Addressing the recent EDA European Dairy Platform event in France, Mr Hogan said that the package will include a sector specific income stabilisation tool.
“This will provide simpler rules for accessing credit and other financial instruments. It will also propose to increase support for producer organisations. All these proposals respond directly to the concerns of farmers, and I want them to become effective from January 1st 2018,” he said.
Referring specifically to the prospects for dairy Hogan confirmed that, in total, more than €1 billion has been mobilised in the form of emergency measures for the sector over the past two years, adding:
“We have explored all possible avenues to support the sector in difficult times.

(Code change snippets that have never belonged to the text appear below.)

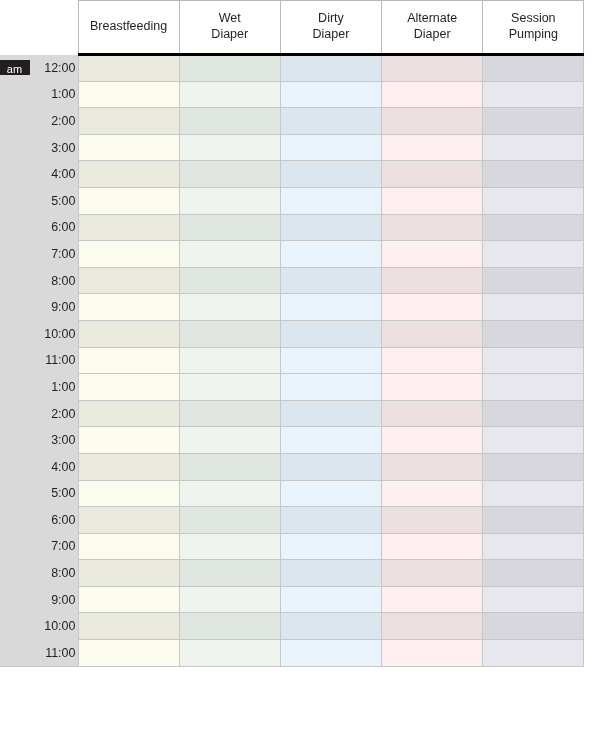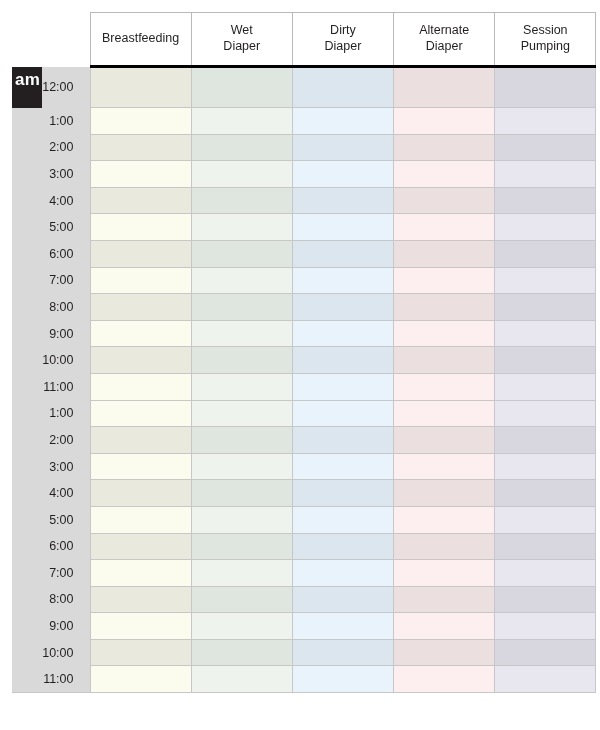"Breastfeeding" table.tracker { margin: 12px -> 0 }
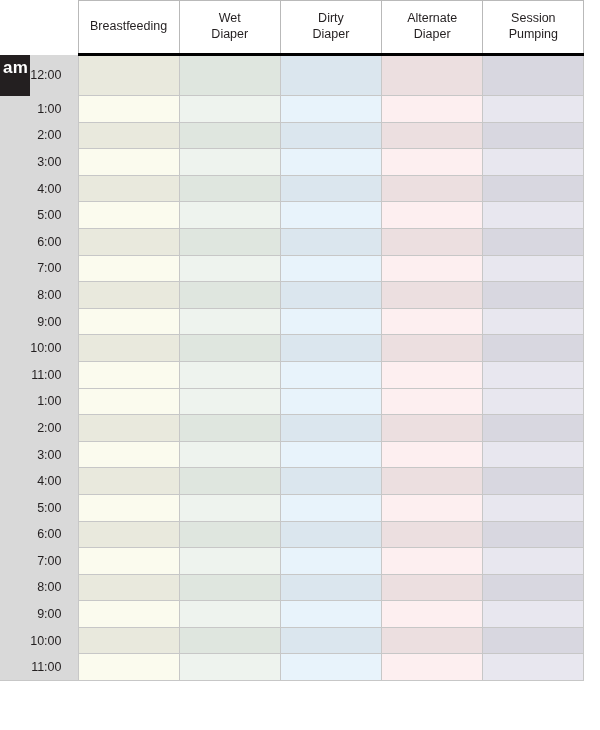"am" td.ampm .badge { font-size: 17px -> 11px; font-weight: bold -> normal; padding: 4px 4px 20px 3px -> 4px 4px 0 3px }
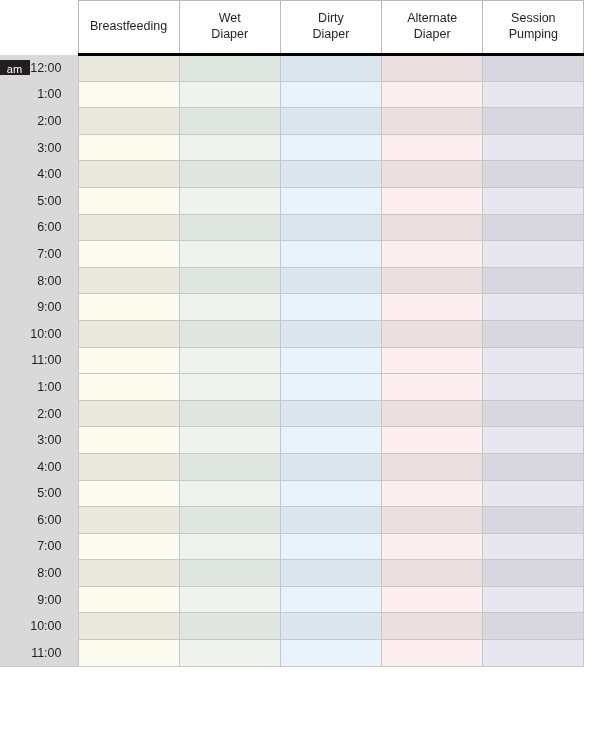"12:00" td.time { padding-right: 16px -> 2px }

“And I do believe that these measures have been effective in relation to their expected goals, notably market stabilisation and cash-flow relief for farmers.
“It’s been a heavy burden for us all, and especially for dairy farmers, who have borne most of the load.
“The good news is that for some months now we are seeing signs of recovery.”
Mr Hogan highlighted that global demand, notably for butter and cheese, started to pick up in mid-2015.
He added: “The long-awaited reaction from the supply side finally materialised in the EU starting in June this year.
“This has translated into better dairy prices, which have substantially increased in the EU since May. EU butter prices have now hit the historical records of 2013.
“Experts in the Milk Market Observatory confirmed last week that prices for butter and cheese are expected to remain robust through early 2017.
“This improvement is also reflected in better farm-gate milk prices: up 10% from July to October. And these prices are expected to increase further through the end of the year.
“But now that prices are improving it is more important than ever that the sector remains market oriented. In this context, we are currently operating the milk production reduction scheme and the exceptional adjustment aid, which should contain to some extent the expansion in production.”
Mr Hogan concluded: “As long as we produce what the market demands, recovery is guaranteed. None of us has any interest in risking the balance which has been so difficult to achieve. Maintaining this balance requires an effort from all actors across the sector.”